[Required action] Only lines holding the word "label" are wanted from the records; copy all of them.

[Data for the task]
------------------------
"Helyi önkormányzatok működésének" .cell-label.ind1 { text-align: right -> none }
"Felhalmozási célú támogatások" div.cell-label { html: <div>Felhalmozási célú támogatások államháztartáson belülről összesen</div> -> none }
------------------------
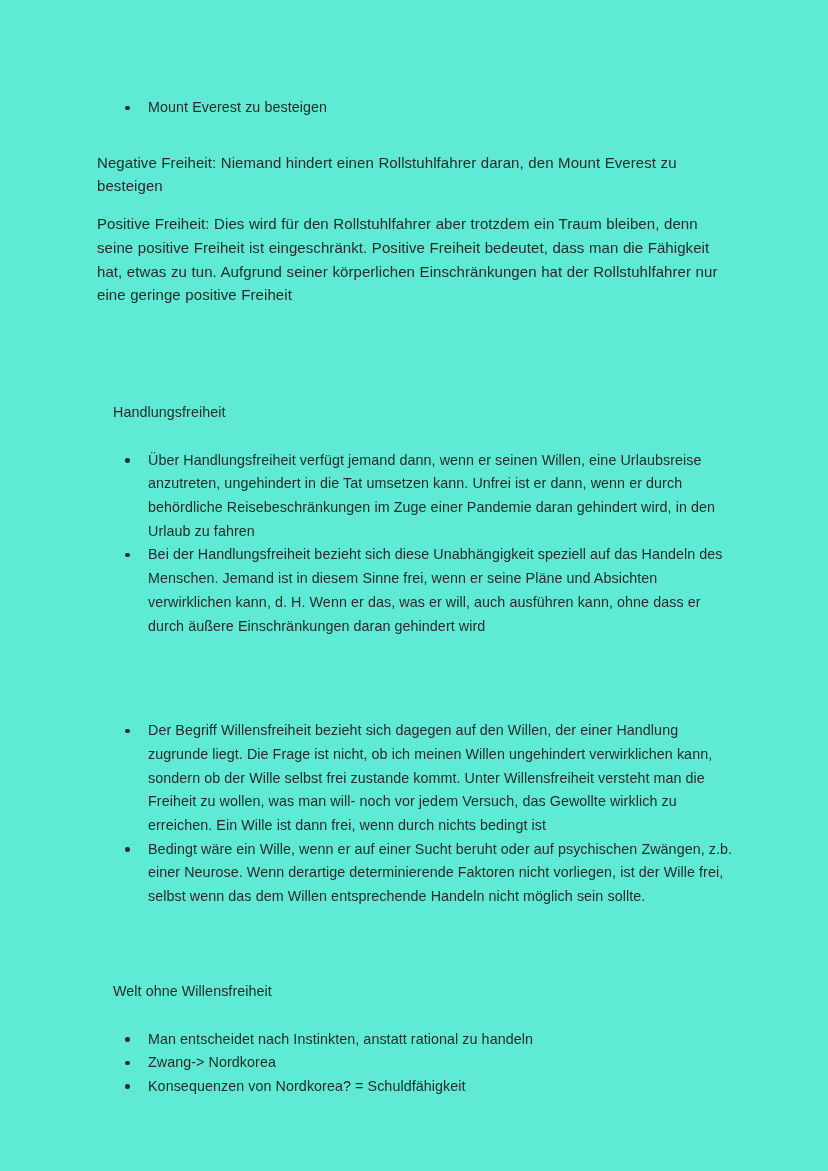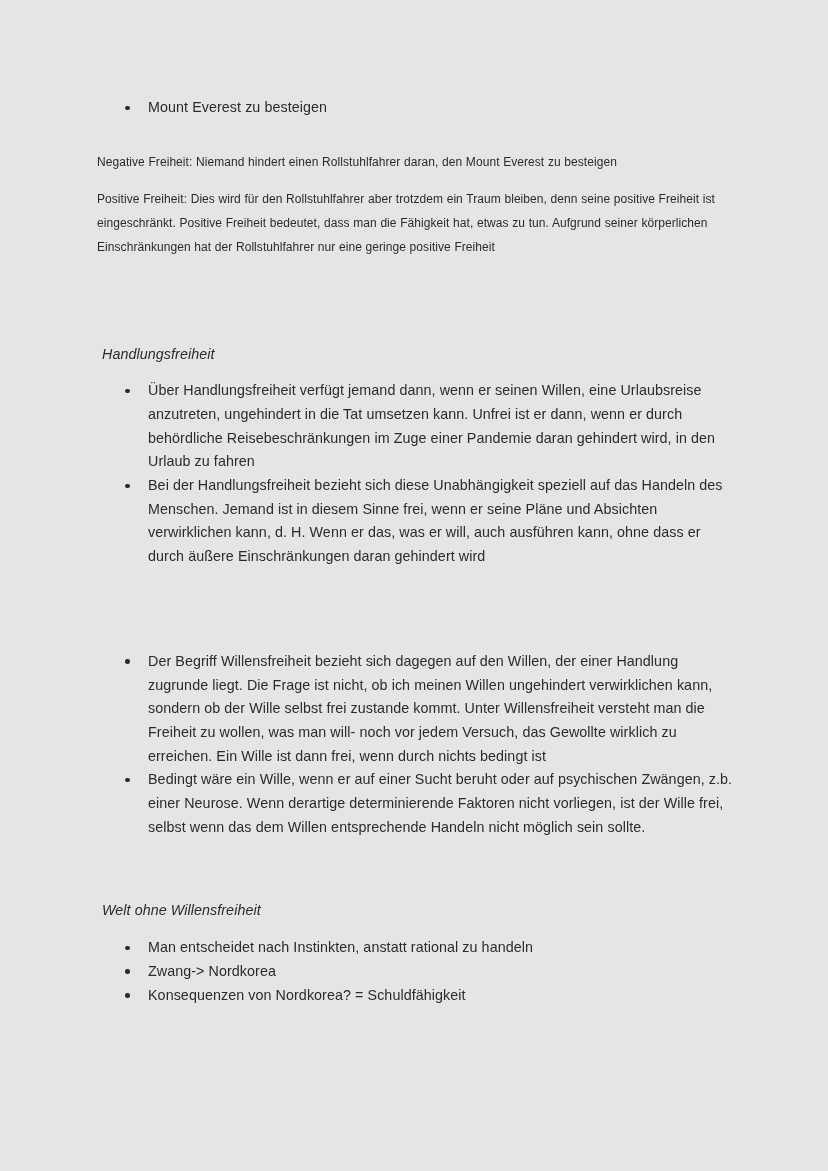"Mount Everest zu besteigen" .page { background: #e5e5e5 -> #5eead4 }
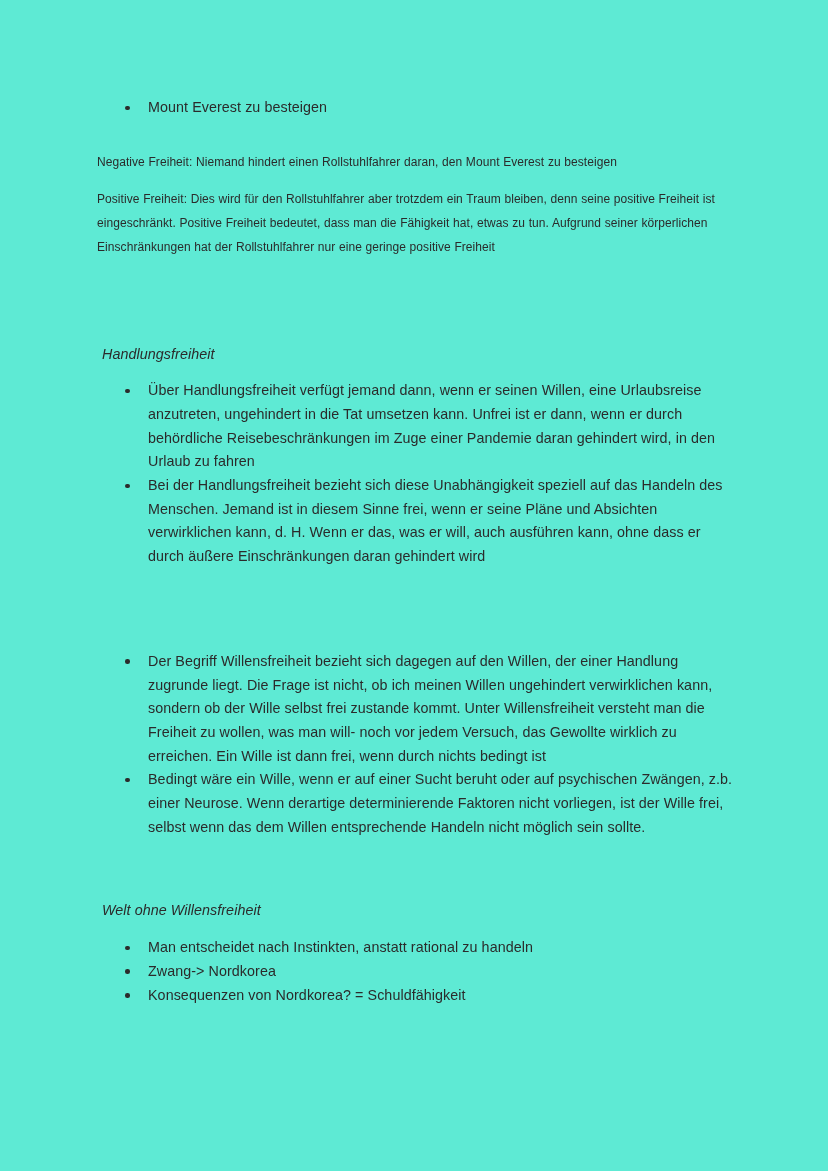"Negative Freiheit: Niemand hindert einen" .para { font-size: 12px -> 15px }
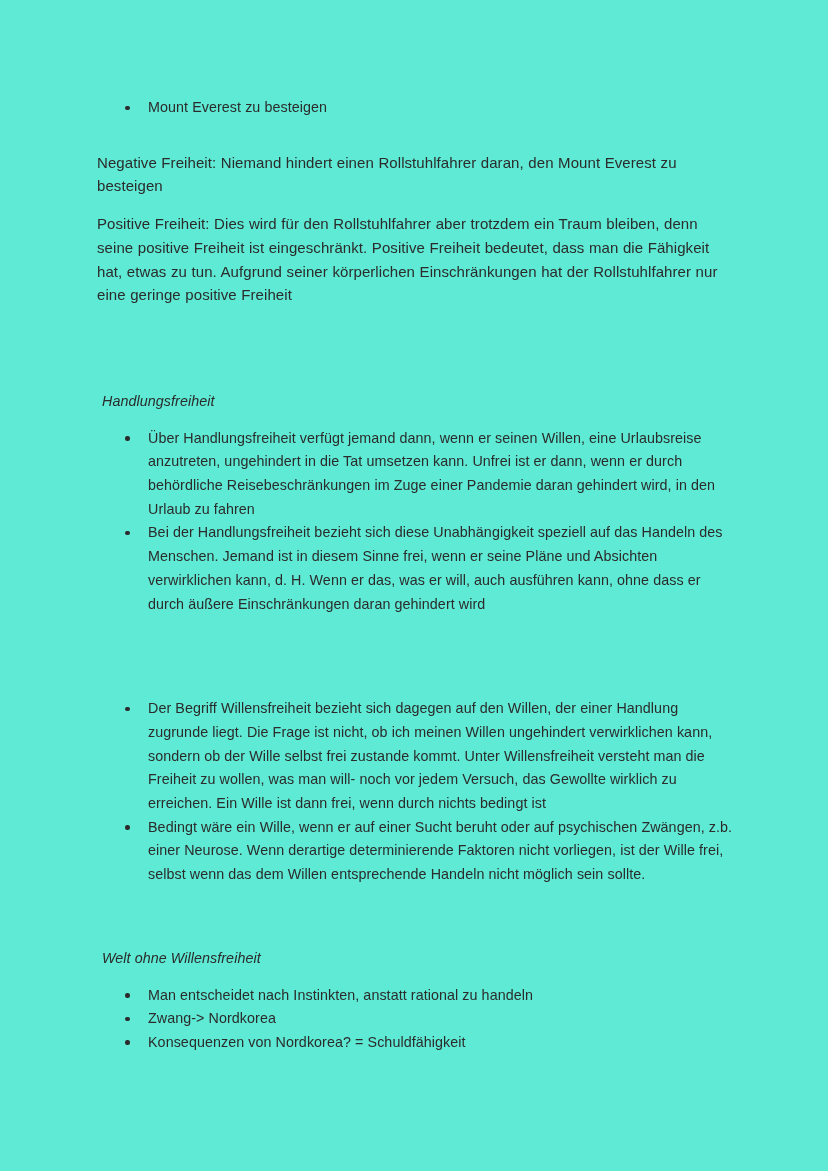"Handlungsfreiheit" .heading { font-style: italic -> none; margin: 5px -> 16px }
------------------------
[Solution for this exercise]
"Helyi önkormányzatok működésének" .cell-label.ind1 { text-align: right -> none }
"Felhalmozási célú támogatások" div.cell-label { html: <div>Felhalmozási célú támogatások államháztartáson belülről összesen</div> -> none }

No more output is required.